This is the creepy part of the process. It’s also funny, if you’re not there for it. We had to get everything tested. On the way out of the classroom we were given breathalyser tests (I came back clean). Then we went through a battery: reflexes, eye test, hearing test, urine sample, blood sample.
Now backwards – on the blood sample, I’m still getting over a hatred of needles, so I looked away while I was being pricked. A few seconds in, I said calmly that I wasn’t particularly enjoying the experience, at which point the medic cried, “now why did you have to say that. The minute you said that, you dried up. Nothing’s coming out.” I looked down and saw that the sample bottle was huge and quite suddenly felt sick. It was a few minutes before they were able to try again.
The urine sample was not like your ordinary urinalysis, outside of a prison. We were taken, three at a time, into a room with urinals, but no parititions, where a medic handed us a cup and waited. And he had a bad problem with fidgeting. And tapping his foot… Let’s just say that peeing in public is just not my thing. If I gave you the vulgar details, I promise you’d be laughing till you cried. It took two attempts and over two hours before the pain in my bladder exceeded its shyness. It was the defining issue of the day. It’s something I definitely have to get over, and I really don’t have a clue how to practice.
The hearing test involved sitting in a soundproof room with earphones on and tapping a special button when you heard various beeps at various frequencies. It was… amusing.
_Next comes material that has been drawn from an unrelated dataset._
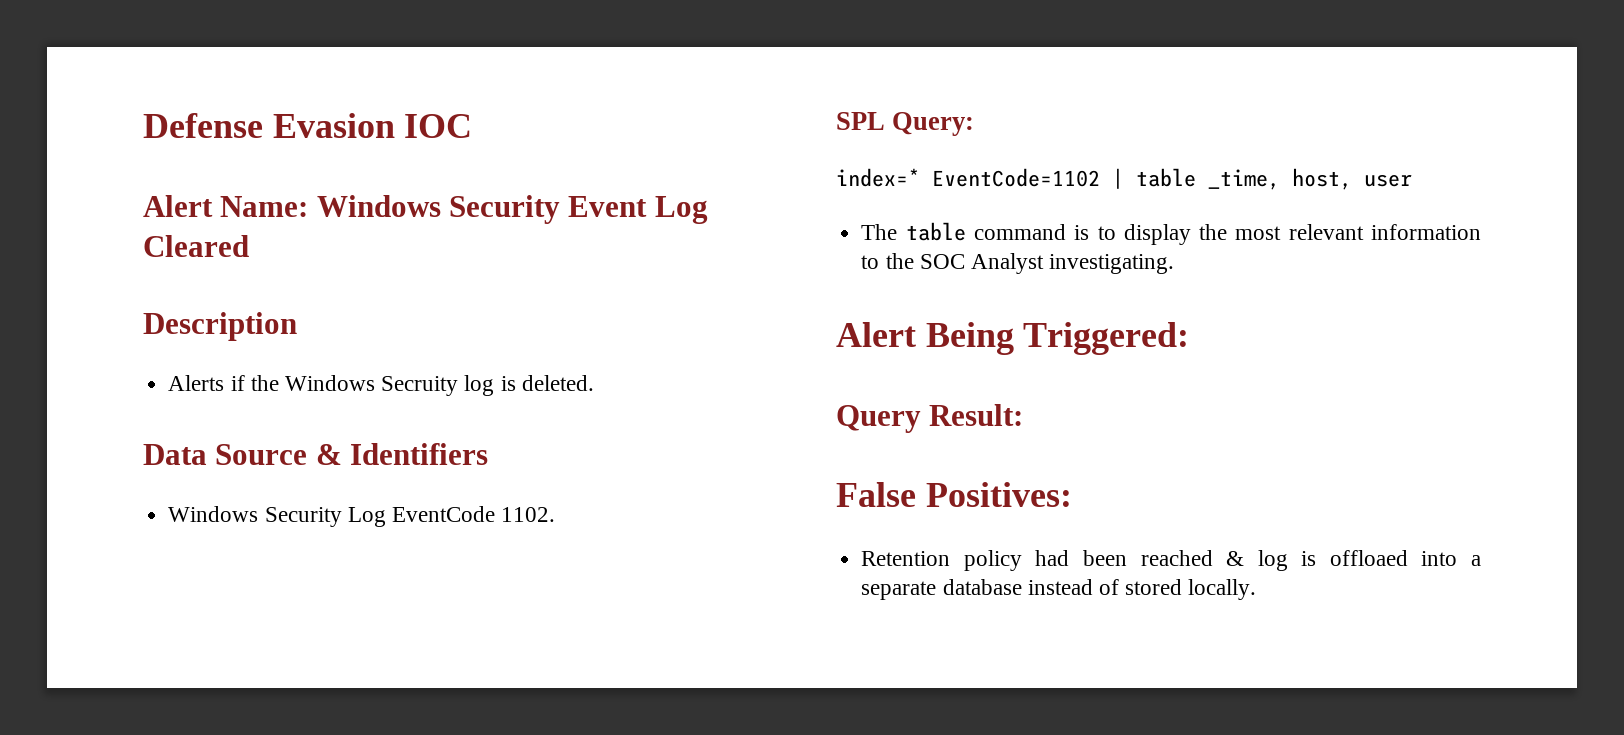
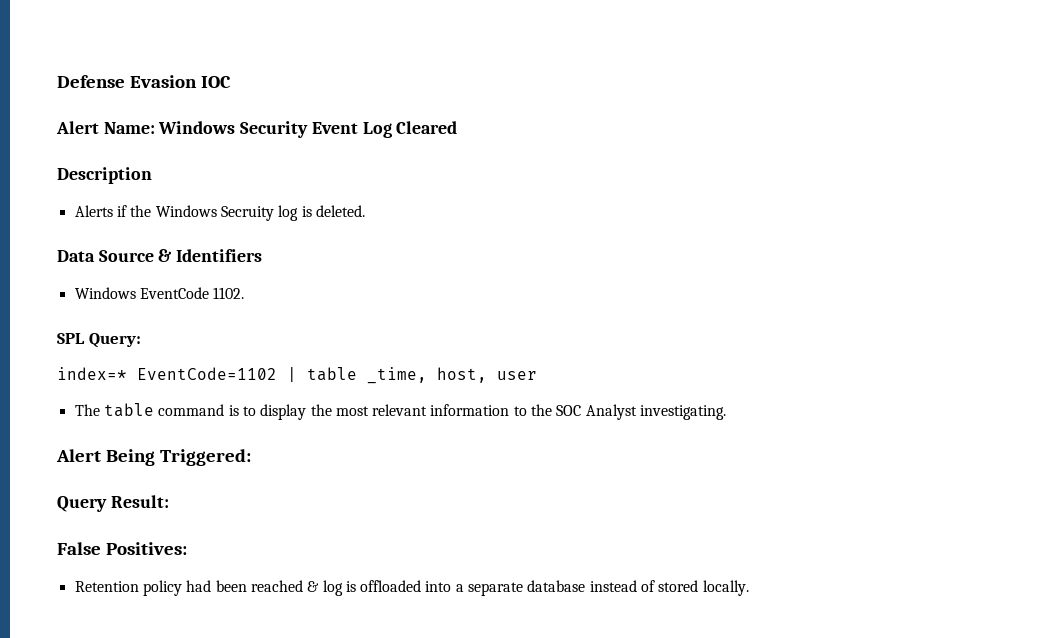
- Windows Security Log EventCode 1102.
+ Windows EventCode 1102.
- Retention policy had been reached & log is offloaed into a separate database instead of stored locally.
+ Retention policy had been reached & log is offloaded into a separate database instead of stored locally.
They eye test involved both correction testing and testing for colorblindness. It turns out that I’m not colorblind, but I’m still not legal to drive without glasses.
3 thoughts on “Medical – Army Enlistment pt. 3”
The public peeing issue was especially funny coming from the boy who at age 3 wanted to ALWAYS go outside and pee into the parking lot.
Peeing outdoors doesn’t bother me. It’s the audience I don’t like.
After “retiring” as a military wife (he retired, I kept being a wife) . . .
it is a tremendous hilarity that I am reading about enlistment urine samples from Kyle French! Frank never told me those stories!